Something I’d heard about, but never seen.

Rapunzel-thon* continues.  Convalescing 5-year-old calls for help: “Mom, can you make it play in the language I’m speaking?”

“The language you’re speaking?  That’s English.”  They lose track of these things.

She’s on the main menu.  I go check the language settings.  There’s two English choices:

  1. Dolby something or another
  2. Dolby something or another Descriptive Video Service.

“Darling, do you mind if I try something?”

“Okay.” <– She is the happiest member of our family.  All the time.  Wish the rest of us were so compliant**.

 

This is the first time I’ve seen DVS on the language-track choices, and wow, pretty cool.  Useful of course for it’s intended purpose.  But also: Wow, what a study in film-making!  Draws your attention to what information is shared via dialogue or sound-effects, and what is told in images.  Great tool for the writer.

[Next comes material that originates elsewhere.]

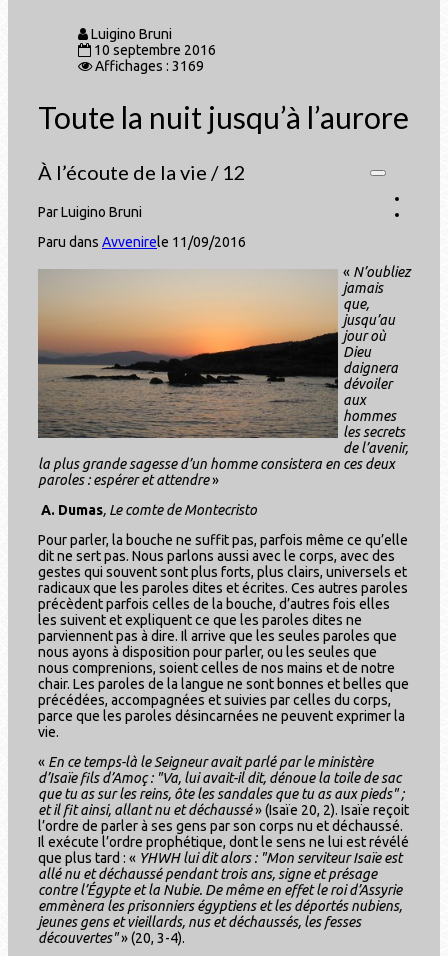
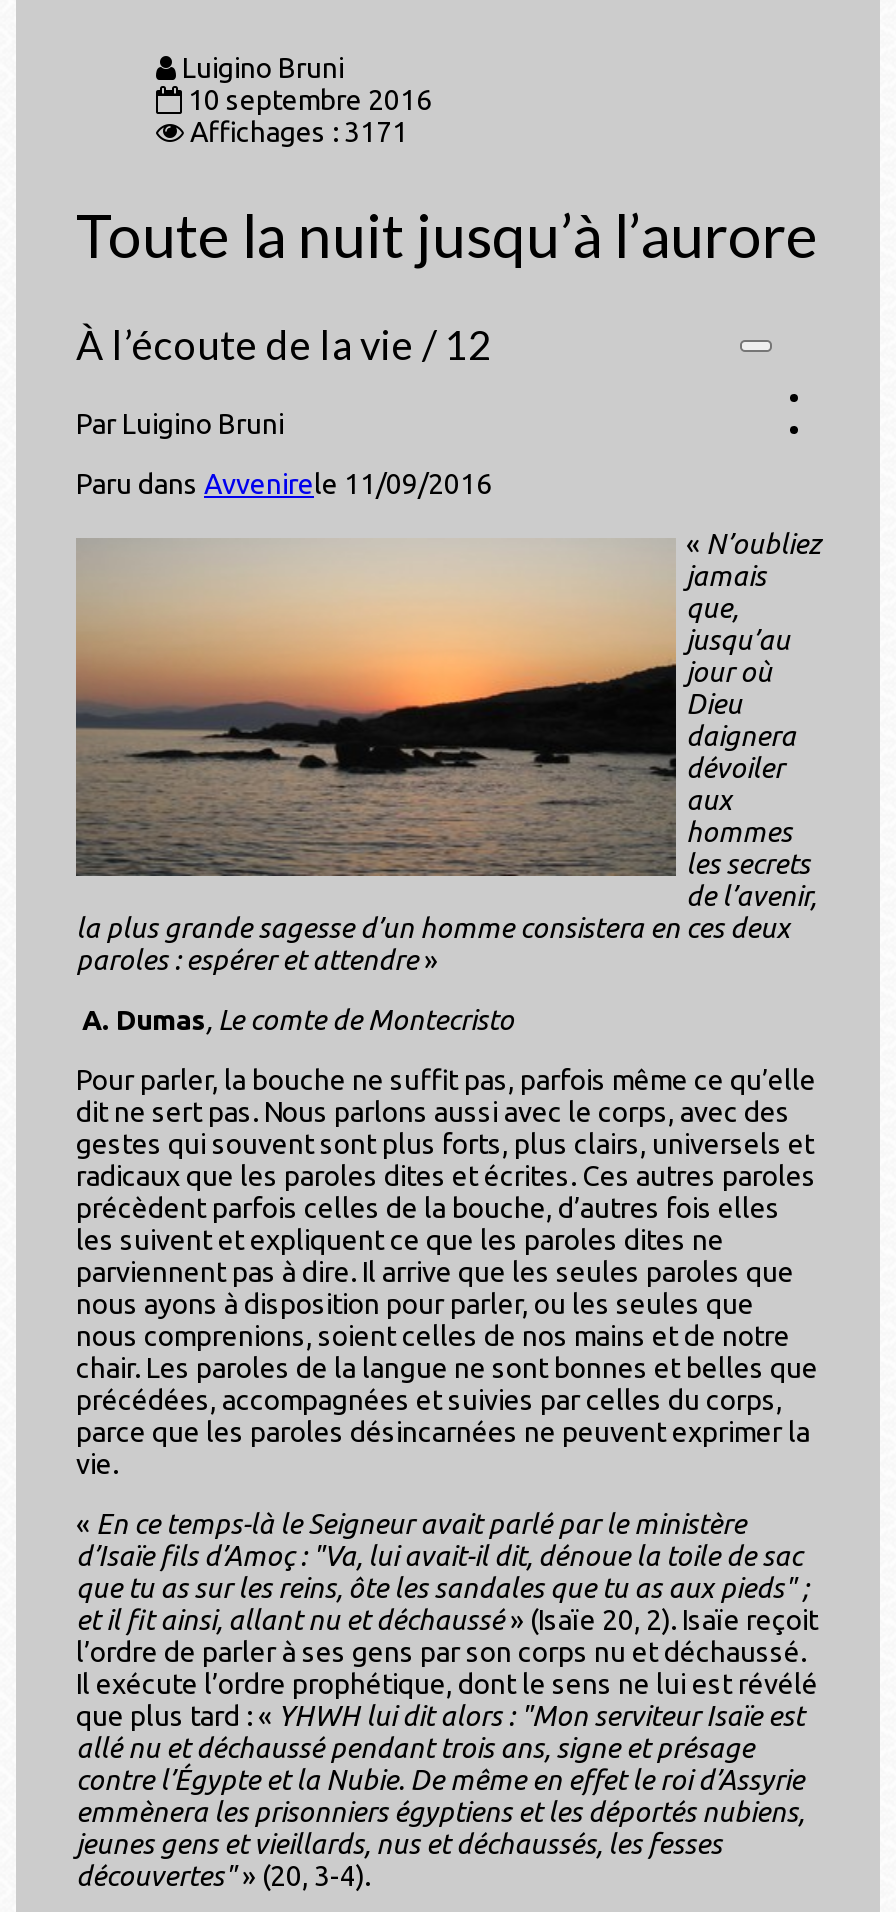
[95,58,204,74] Affichages : 3169 -> [190,116,408,148] Affichages : 3171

5 year-old doesn’t seem to mind it — it could be annoying to have to listen to descriptions you don’t need — but then, she loves describing things.  All about method, that child.

 

*I like this movie much more than Steven Greydanus did.  Then again, he probably hasn’t been subject to OSHA-prohibited hours of exposure to Barbie Fairy Secret.  Not that I’d trade jobs with him.  Not ever.  No way.  It takes a true martyr to endure what that man does.

** Such a happy baby that I  took her to the doctor when she was four months old, because she was suddenly so fussy, no other symptom.  Ear infection, maybe?  Nope.  The doctor diagnosed “fussy baby”.  I went home, remembered Ora-gel, and the problem was solved.  A walking anti-parable, “The Girl Who Never Cried Wolf”.